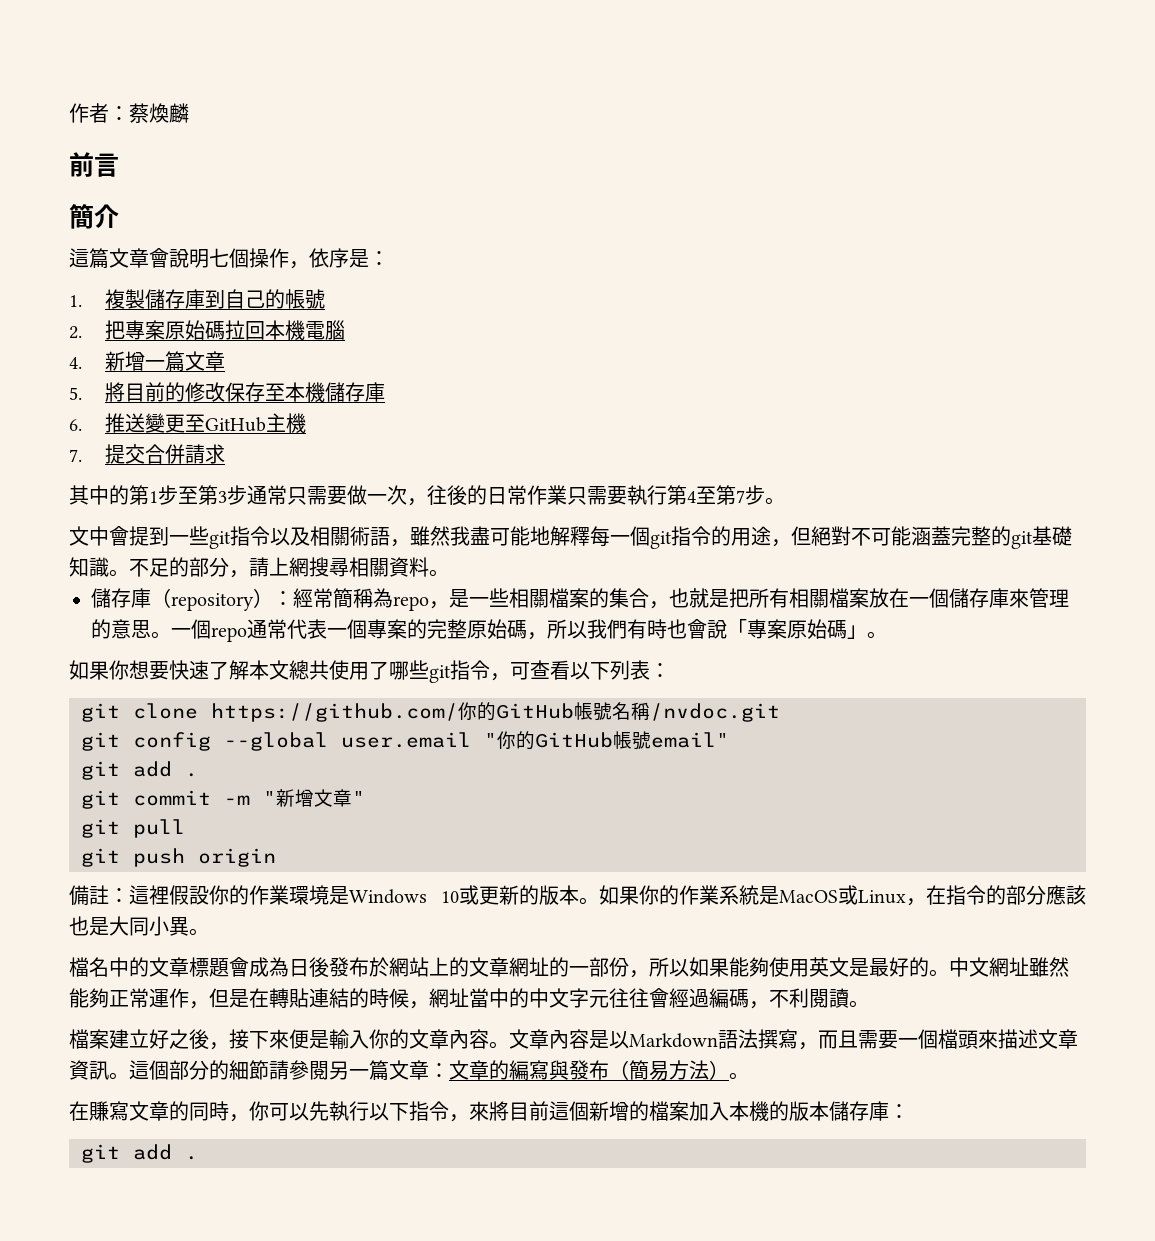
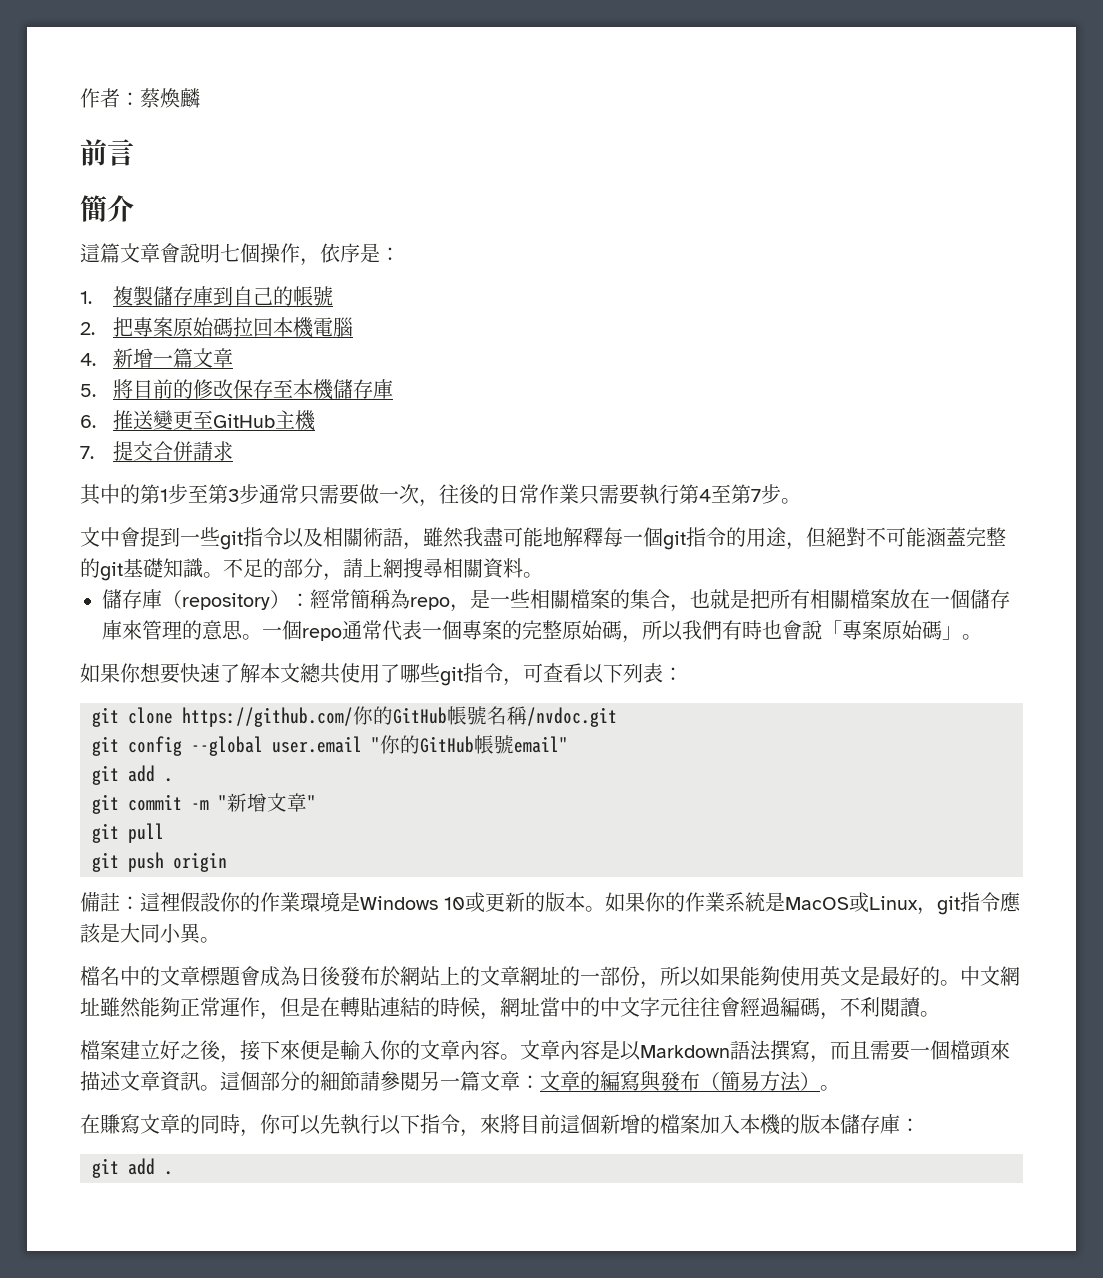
[926,885,1086,905] [69,916,89,936] 在指令的部分應該也 -> [937,892,1021,915] [80,923,101,944] git指令應該

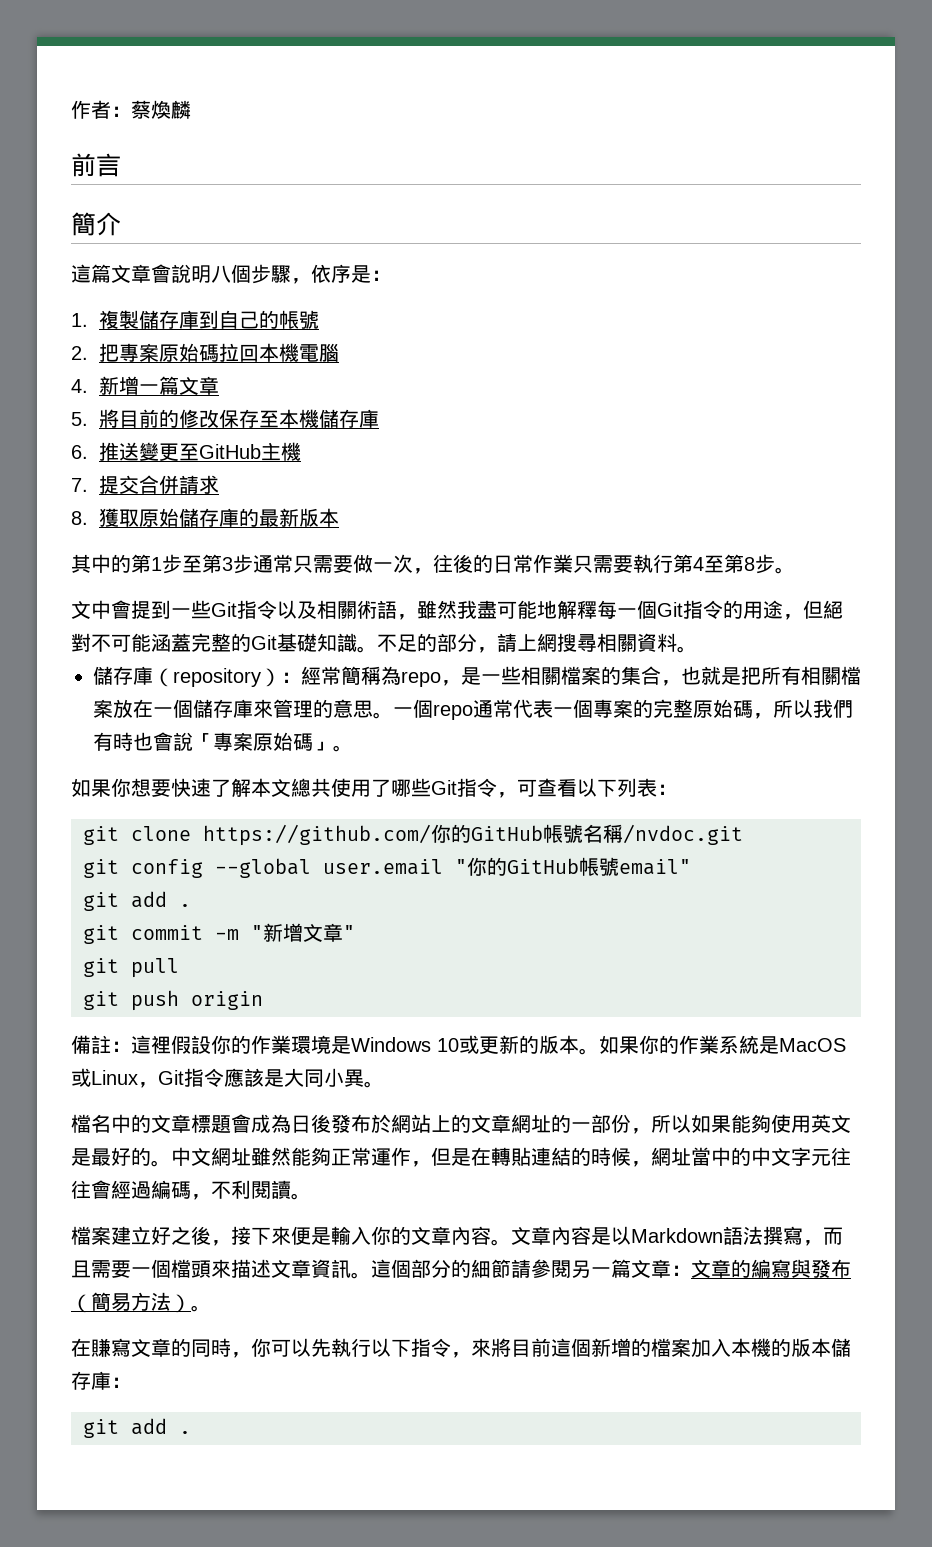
[220,243,300,263] 七個操作 -> [211,264,291,284] 八個步驟
(233, 451) none -> [71,508,340,527] // 8.獲取原始儲存庫的最新版本
[751,489,761,502] 7 -> [744,557,755,571] 8
[220,531,243,550] git -> [211,602,237,617] Git
[663,531,686,550] git -> [657,602,683,617] Git
[100,562,123,581] git -> [251,635,277,650] Git
[440,667,463,686] git -> [431,780,457,795] Git
[937,896,960,915] git -> [158,1070,184,1085] Git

■ ■ ■ ■

**The problem:**
Starting from the line containing "(233, 451) none" and ending with the final line of the data, reproduce each line exactly as it appears, including no other lines.

**Answer section:**
(233, 451) none -> [71,508,340,527] // 8.獲取原始儲存庫的最新版本
[751,489,761,502] 7 -> [744,557,755,571] 8
[220,531,243,550] git -> [211,602,237,617] Git
[663,531,686,550] git -> [657,602,683,617] Git
[100,562,123,581] git -> [251,635,277,650] Git
[440,667,463,686] git -> [431,780,457,795] Git
[937,896,960,915] git -> [158,1070,184,1085] Git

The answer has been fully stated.